Fuse (The Collaborative Brainstorming Intelligence)

FUSE Landing Page
FUSE Session Page
FUSE In Session
FUSE Architecture

Inspiration

As a Marvel Comics fan, I was captivated by how Tony Stark interacted with JARVIS — voice, holograms, and physical objects all feeding into real-time system design. After building the first iteration of Research Wiz AI (researchwiz.ai), I realized the missing piece was a natural interface where voice and vision could replace keyboards and mice for brainstorming complex technical architectures.

What it does

FUSE lets teams brainstorm system architectures using voice and physical objects in real-time, with Gemini Live converting spoken ideas and whiteboard sketches into validated Mermaid diagrams. You can assign everyday objects as proxy components ("this stapler is our GPU cluster"), and the agent maintains a live, evolving architecture that it validates for logical consistency.

How we built it

We built a FastAPI backend on Google Cloud Run with five Gemini models: gemini-2.5-flash-native-audio for real-time voice via the Live API (using ephemeral tokens for direct browser-to-Gemini WebSocket), gemini-3.1-flash-lite-preview for two-pass vision capture (scene classification + mode-specific extraction), gemini-3.1-pro-preview for architecture validation, Imagen 4.0 for photorealistic diagram visualization, and Veo 3.0 for animated architecture walkthroughs. The frontend connects directly to Gemini for audio/video streaming via ephemeral tokens, while using the FastAPI server for vision processing, diagram rendering, validation, and visualization. Session state persists in Redis (Memorystore), and the API key is secured via GCP Secret Manager — never stored in code.

Challenges we ran into

Our biggest challenge was achieving stable real-time audio with the Gemini Live API. We initially built a server-to-server architecture where the FastAPI backend proxied all audio between the browser and Vertex AI's Live API. This double-hop relay introduced persistent WebSocket 1007 ("invalid audio format") and 1008 ("policy violation") errors caused by timing mismatches when audio frames arrived during session transitions, race conditions during pending tool calls, and an UnboundLocalError that crashed sessions after exactly 5 responses.

After 31 issues and extensive debugging — including A/B testing audio-only vs audio+video, latency instrumentation, session resumption with transparent handles, server-side VAD tuning, and context window compression — we pivoted to ephemeral tokens for direct browser-to-Gemini WebSocket communication. This eliminated the server-side audio proxy entirely. But the ephemeral token path brought its own challenges: Gemini sends all WebSocket messages (including JSON) as binary frames (not text), the BidiGenerateContentConstrained endpoint requires ?access_token= (not ?key=), and the proactiveAudio feature doesn't reliably trigger the model to speak first (we solved this with a delayed realtimeInput.text trigger).

We also learned that response_modalities must be ["AUDIO"] only — adding "TEXT" causes silent failures — and that the browser's getUserMedia API requires HTTPS or localhost, which silently blocks mic/camera access on plain HTTP.

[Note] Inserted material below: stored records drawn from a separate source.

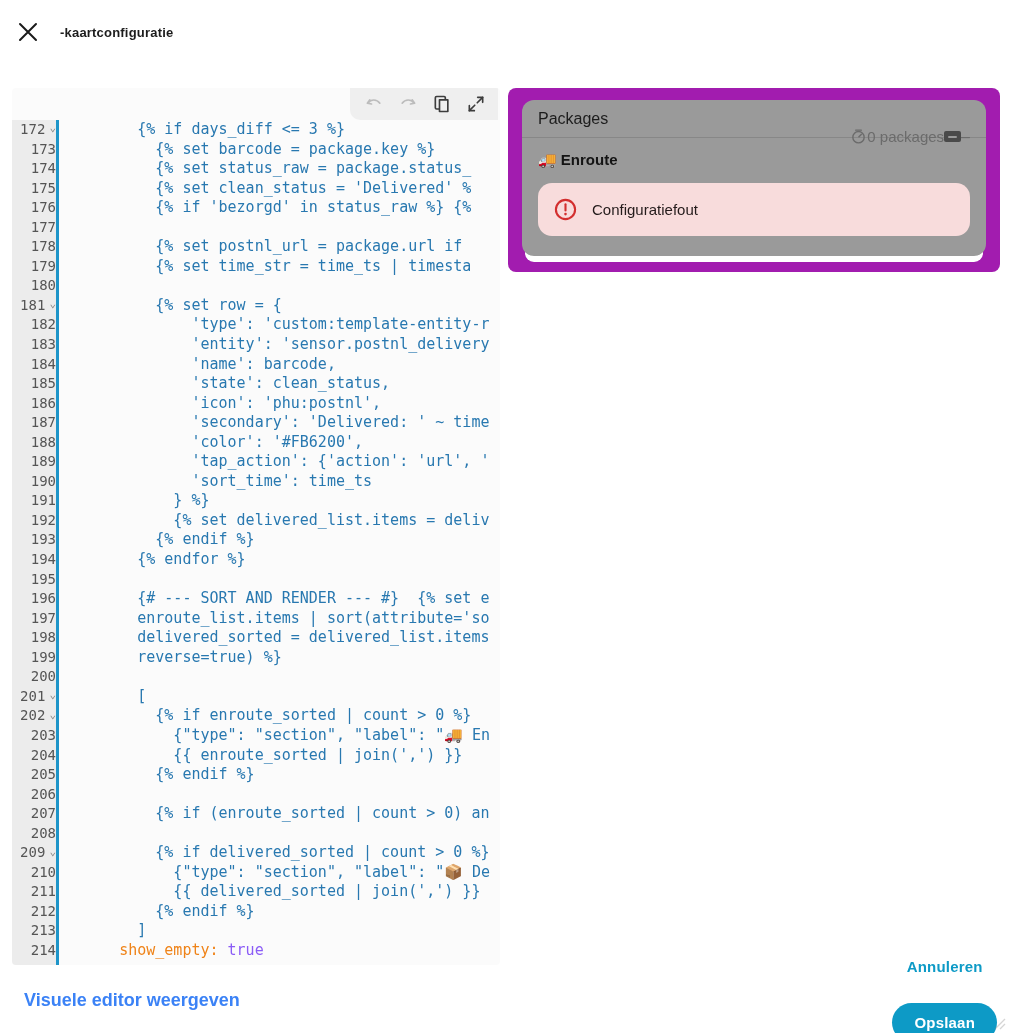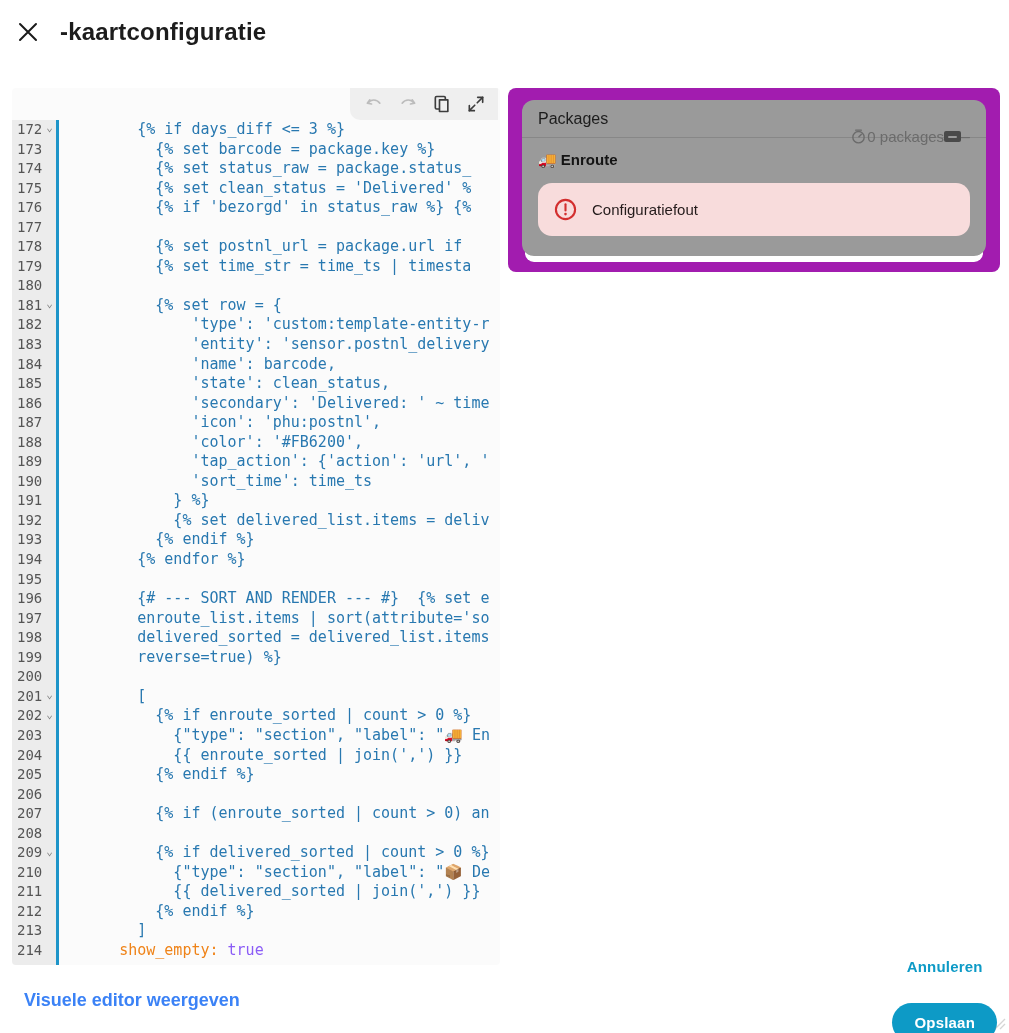"-kaartconfiguratie" .dlg-title { font-size: 24px -> 13px }
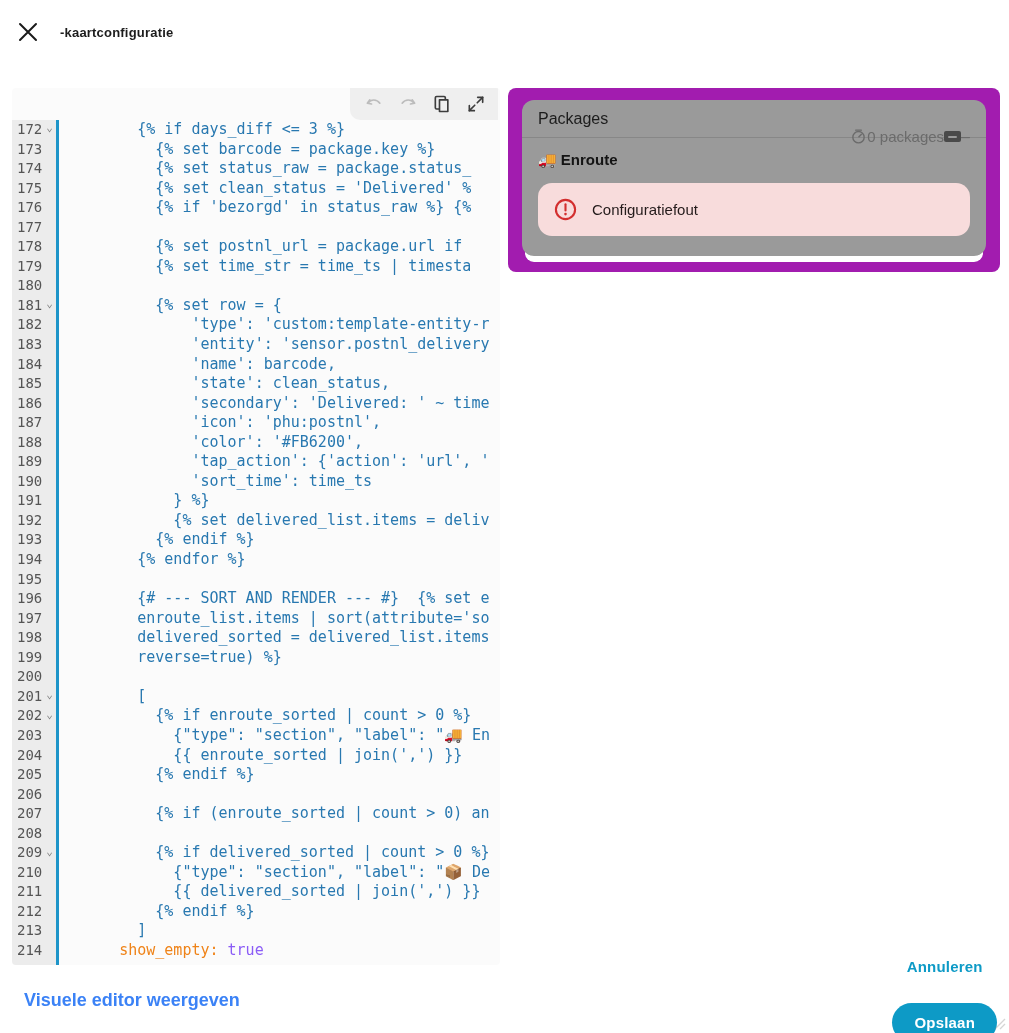"172" .gut-line { justify-content: none -> flex-end; padding-left: 5px -> 12px }
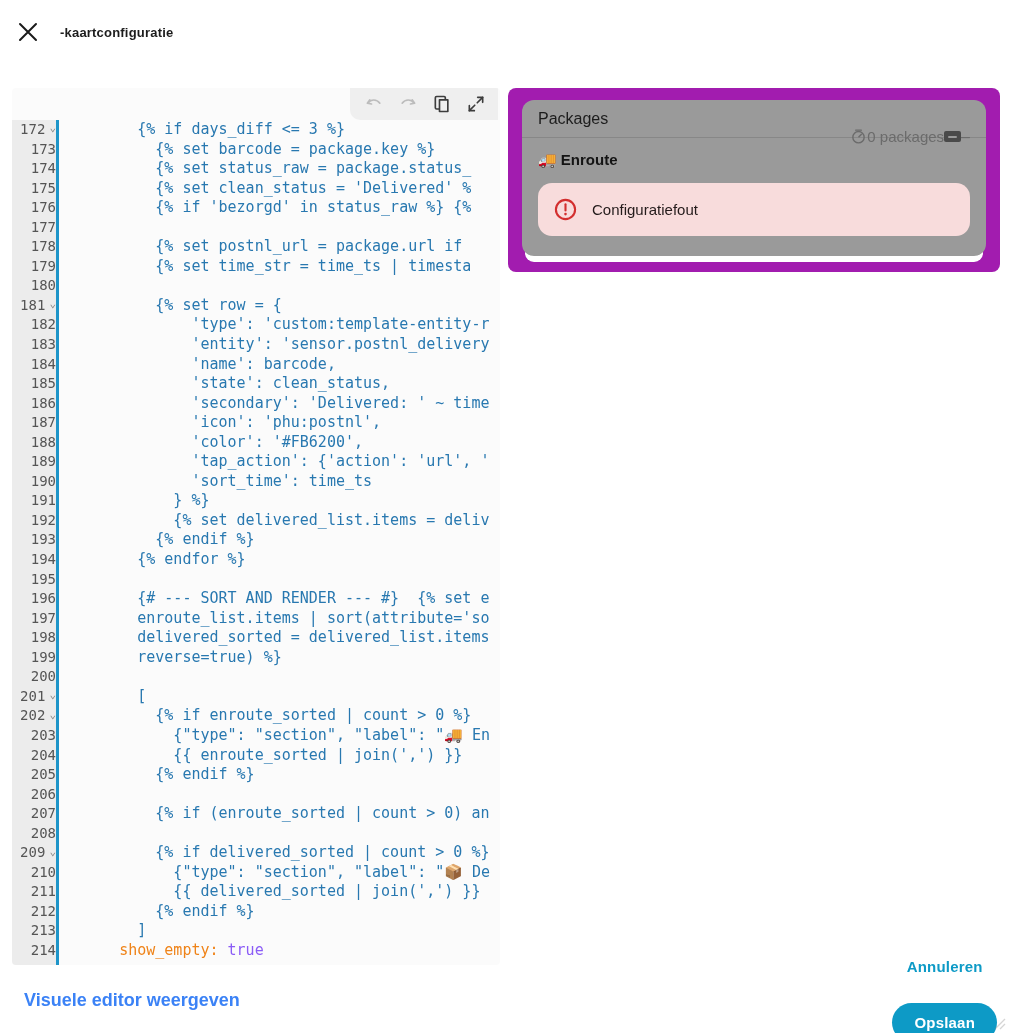"'secondary': 'Delivered: ' ~ time" div.code-line { order: before "'icon': 'phu:postnl'," -> after "'icon': 'phu:postnl'," }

Accomplishments that we're proud of

We achieved a seamless voice-to-diagram pipeline where you can speak an architecture into existence and see it render in real-time. The proxy object system — where physical items become architecture components — feels genuinely novel and makes brainstorming tactile and collaborative.

What we learned

Building with the Gemini Live API's native audio mode requires a fundamentally different approach than text-based APIs — you're working with real-time audio streams, video frames, and function calls, not structured request/response cycles. We learned that server-to-server audio proxying introduces fragile timing dependencies that direct client connections eliminate. We discovered that ephemeral tokens provide a secure, reliable bridge between server-side API key management and client-side real-time streaming. And we learned that multimodal fusion (voice + vision + state) creates emergent capabilities that neither modality provides alone — when the model can see, hear, and call functions simultaneously, it becomes a genuinely useful brainstorming partner.